How have all the factors above been brought together to estimate a fair value?
  • The analysts have a consensus price target of SEK58.4 for NCAB Group based on their expectations of its future earnings growth, profit margins and other risk factors. However, there is a degree of disagreement amongst analysts, with the most bullish reporting a price target of SEK69.0, and the most bearish reporting a price target of just SEK51.0.
  • In order for you to agree with the analyst's consensus, you'd need to believe that by 2028, revenues will be SEK4.9 billion, earnings will come to SEK534.6 million, and it would be trading on a PE ratio of 24.6x, assuming you use a discount rate of 6.4%.
  • Given the current share price of SEK55.1, the analyst price target of SEK58.4 is 5.7% higher. The relatively low difference between the current share price and the analyst consensus price target indicates that they believe on average, the company is fairly priced.
  • We always encourage you to reach your own conclusions though. So sense check these analyst numbers against your own assumptions and expectations based on your understanding of the business and what you believe is probable.
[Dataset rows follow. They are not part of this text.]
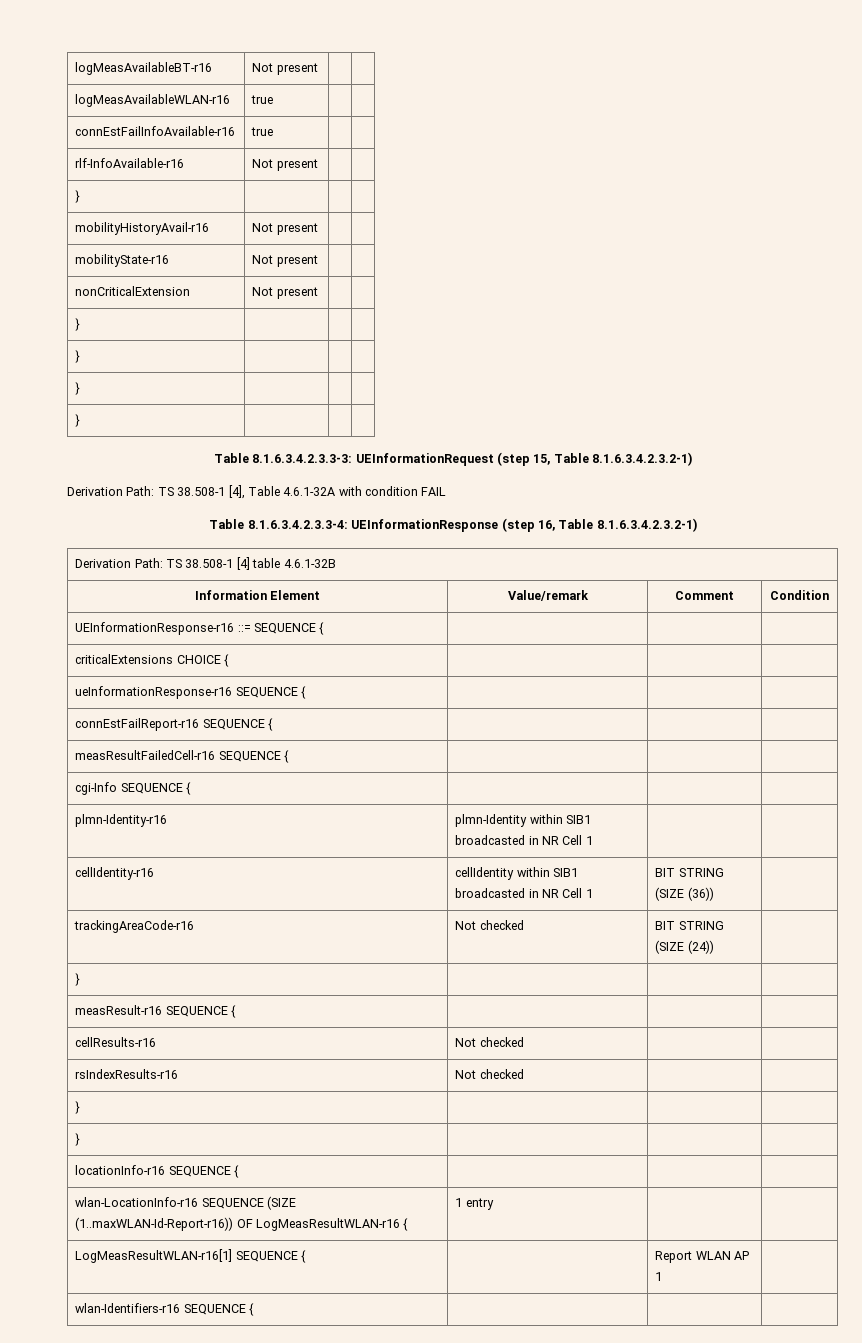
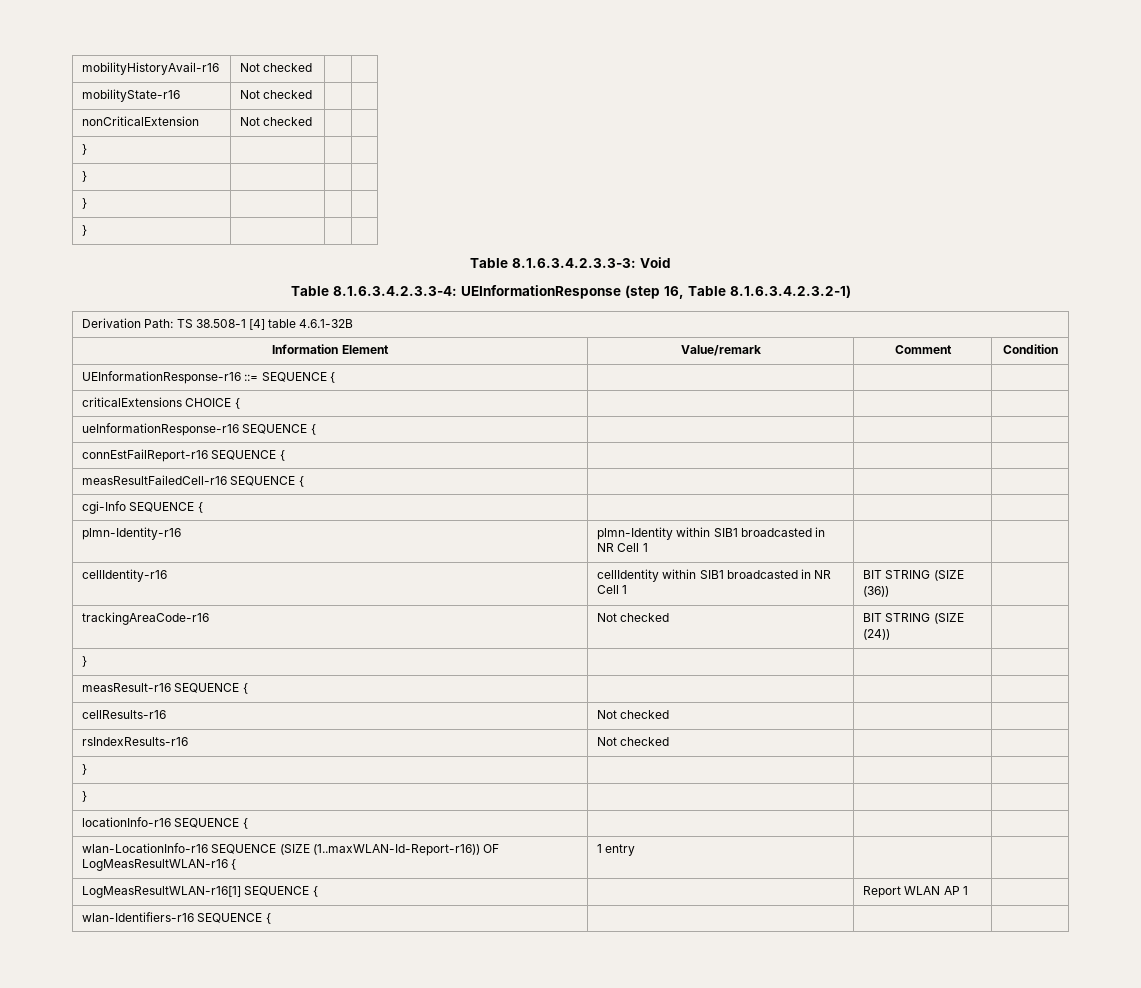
- logMeasAvailableBT-r16 | Not present | |
- logMeasAvailableWLAN-r16 | true | |
- connEstFailInfoAvailable-r16 | true | |
- rlf-InfoAvailable-r16 | Not present | |
- } | | |
- mobilityHistoryAvail-r16 | Not present | |
+ mobilityHistoryAvail-r16 | Not checked | |
- mobilityState-r16 | Not present | |
+ mobilityState-r16 | Not checked | |
- nonCriticalExtension | Not present | |
+ nonCriticalExtension | Not checked | |
- Table 8.1.6.3.4.2.3.3-3: UEInformationRequest (step 15, Table 8.1.6.3.4.2.3.2-1)
- Derivation Path: TS 38.508-1 [4], Table 4.6.1-32A with condition FAIL
+ Table 8.1.6.3.4.2.3.3-3: Void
How well do narratives help inform your perspective?

Disclaimer

AnalystConsensusTarget is a tool utilizing a Large Language Model (LLM) that ingests data on consensus price targets, forecasted revenue and earnings figures, as well as the transcripts of earnings calls to produce qualitative analysis. The narratives produced by AnalystConsensusTarget are general in nature and are based solely on analyst data and publicly-available material published by the respective companies. These scenarios are not indicative of the company's future performance and are exploratory in nature. Simply Wall St has no position in the company(s) mentioned. Simply Wall St may provide the securities issuer or related entities with website advertising services for a fee, on an arm's length basis. These relationships have no impact on the way we conduct our business, the content we host, or how our content is served to users. The price targets and estimates used are consensus data, and do not constitute a recommendation to buy or sell any stock, and they do not take account of your objectives, or your financial situation. Note that AnalystConsensusTarget's analysis may not factor in the latest price-sensitive company announcements or qualitative material.